Back Again

Sam Varshavchik mrsam at courier-mta.com
Wed Aug 1 03:30:15 UTC 2007


Todd Zullinger writes:

> Thank you for the detailed reply Sam. :)
> 
> Excuse me for asking more questions (potentially dumb questions at
> that).
> 
> Sam Varshavchik wrote:
>> I don't know if you've ever upgraded Fedora from one release to the
>> next.  The upgrade process is as slow as molasses, even though all
>> the metadata is right there.
> 
> No, I avoid upgrades.  I always do fresh installs as a matter of
> habit.  Point taken though.  I have read a lot of complaints of slow
> upgrades at the dependency resolution stage.
> 
>> A few years ago the base distro was much smaller than it it now. The
>> size of a typical Linux distro has really balooned. Some of the
>> algorithms in rpm scale horribly. It wasn't such a big deal when a
>> typical linux distro was only a few hundred packages, but now it's a
>> few thousand packages, with dependencies that are much more
>> complicated, and rpm is now really blowing apart at the seams.
> 
> I haven't looked at the code, but is it rpm or yum that's really
> bogging down?  Or aren't you making much of a distinction when you say
> rpm?

I'd break it down as about 70% yum vs. 30% rpm.  Yum is really taking its 
sweet time figuring out what it needs to do. But even after it's done that, 
and downloaded everything, rpm still tends to spin its wheels, if it has a 
large list of packages to chew through.

>> Furthermore, rpm, as is, does not implement remote repositories.
> 
> Does it need to?  Does dpkg do this?
> 
>> With a large repository, like Fedora, even a compressed XML file is
>> going to end up being rather huge. Then, you have to uncompress it
>> and parse it.  And, XML parsing is also not exactly a light task.
> 
> But somehow or another you need to deal with a sizable chunk of data
> to make reasonable decisions regarding dependencies.  The tough part
> about rpm development is trying to be backward compatible and still
> make forward progress.  I don't envy the guys hacking on rpm.

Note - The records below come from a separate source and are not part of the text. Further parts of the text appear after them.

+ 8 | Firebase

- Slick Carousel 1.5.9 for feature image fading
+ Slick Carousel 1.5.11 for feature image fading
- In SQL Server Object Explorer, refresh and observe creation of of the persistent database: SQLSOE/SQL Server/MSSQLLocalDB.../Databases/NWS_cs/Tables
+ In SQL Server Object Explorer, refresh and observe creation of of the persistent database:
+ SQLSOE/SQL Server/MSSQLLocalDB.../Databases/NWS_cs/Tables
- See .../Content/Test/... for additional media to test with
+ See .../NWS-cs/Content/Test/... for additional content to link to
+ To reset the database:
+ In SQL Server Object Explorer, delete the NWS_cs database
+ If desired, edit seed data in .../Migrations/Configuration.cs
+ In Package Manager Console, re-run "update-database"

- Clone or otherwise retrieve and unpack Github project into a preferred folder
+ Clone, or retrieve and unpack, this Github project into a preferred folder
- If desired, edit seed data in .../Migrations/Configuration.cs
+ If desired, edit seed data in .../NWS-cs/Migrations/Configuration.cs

You do /not/ need that much info in the first step. All you need is a just a 
list of names of packages available on the remote repository. You reconcile 
that against the list of packages you already have downloaded the metadata 
for, and you then know what's new.

Meanwhile, primary.xml.gz is actually a voluminous XML file that contains 
not just each package's name and version, but also all sorts of extra info. 
And you have to download the whole thing every time. And, the current 
version of yum, sqlite-based, does not help. I see that primary.sqlite.bz2 
is about twice as large as primary.xml.gz.

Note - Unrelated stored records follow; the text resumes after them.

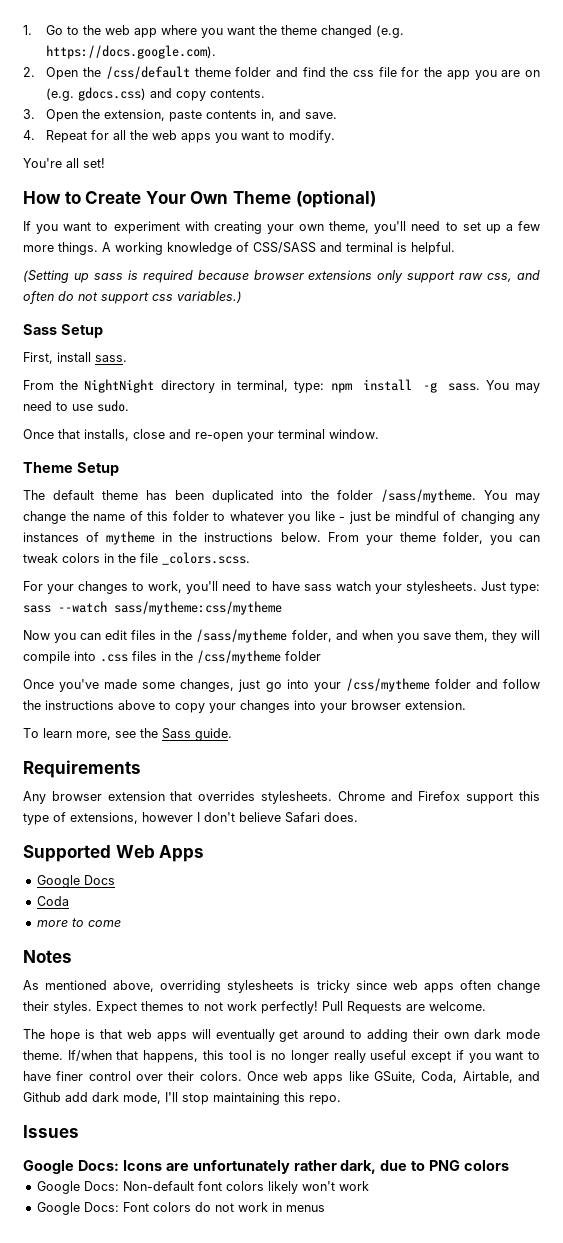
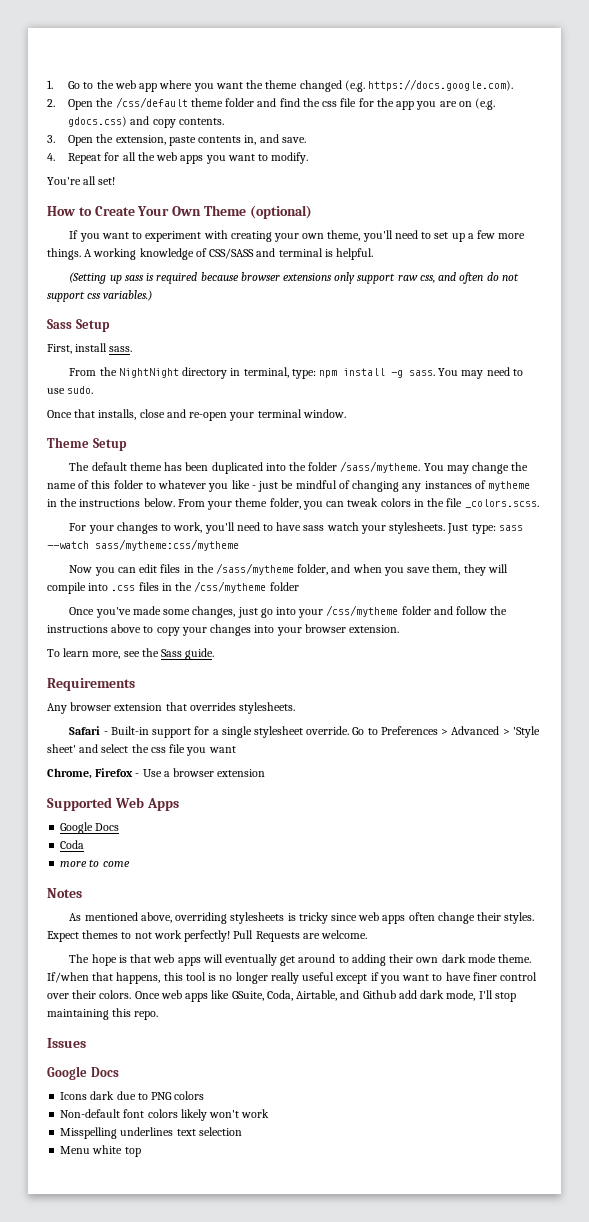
- Any browser extension that overrides stylesheets. Chrome and Firefox support this type of extensions, however I don't believe Safari does.
+ Any browser extension that overrides stylesheets.
+ Safari - Built-in support for a single stylesheet override. Go to Preferences > Advanced > 'Style sheet' and select the css file you want
+ Chrome, Firefox - Use a browser extension
  Issues
- Google Docs: Icons are unfortunately rather dark, due to PNG colors
+ Google Docs
+ Icons dark due to PNG colors
- Google Docs: Non-default font colors likely won't work
+ Non-default font colors likely won't work
- Google Docs: Font colors do not work in menus
+ Misspelling underlines text selection
+ Menu white top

So, all this talk of a database-based yum, and it turns out that you end up 
having to download /twice/ as much data as you used to before? Someone 
explain to me what we're supposed to be doing here.

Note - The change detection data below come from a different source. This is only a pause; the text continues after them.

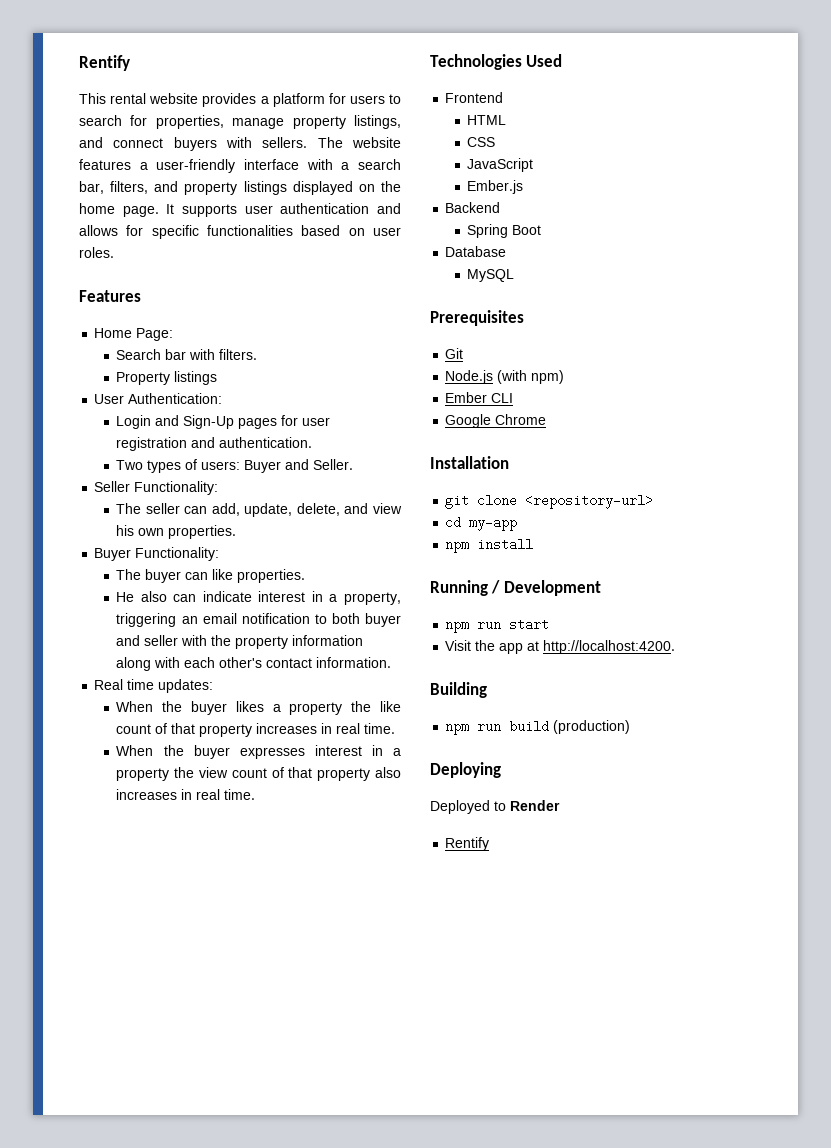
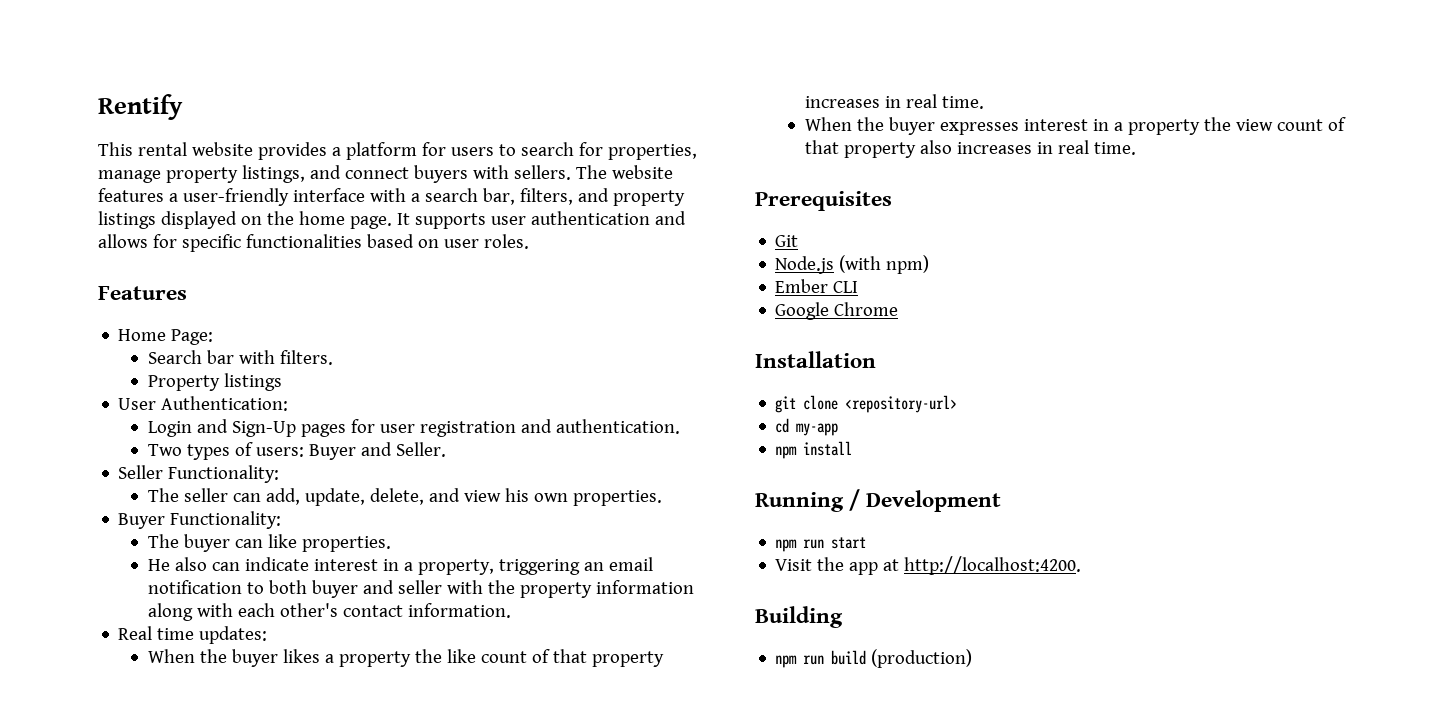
- Technologies Used
- Frontend
- HTML
- CSS
- JavaScript
- Ember.js
- Backend
- Spring Boot
- Database
- MySQL
- Deploying
- Deployed to Render
- Rentify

Let's look at repodata.  Right now, for fedora updates, 7/i386/repodata, we 
have this:

total 16904
drwxr-xr-x 2 root root    4096 2007-07-30 12:23 .
drwxr-xr-x 3 root root  159744 2007-07-30 12:23 ..
-rw-r--r-- 1 root root 2676161 2007-07-30 12:23 filelists.sqlite.bz2
-rw-r--r-- 1 root root 2703076 2007-07-30 12:22 filelists.xml.gz
-rw-r--r-- 1 root root 4603154 2007-07-30 12:23 other.sqlite.bz2
-rw-r--r-- 1 root root 5249048 2007-07-30 12:22 other.xml.gz
-rw-r--r-- 1 root root 1122990 2007-07-30 12:23 primary.sqlite.bz2
-rw-r--r-- 1 root root  732021 2007-07-30 12:22 primary.xml.gz
-rw-r--r-- 1 root root    1953 2007-07-30 12:23 repomd.xml

>From what I see yum is doing, it download the primary, the other file, and 
possibly filelists, /every/ time a single package gets added to the 
repository. Even though 99% of the content is the same as before.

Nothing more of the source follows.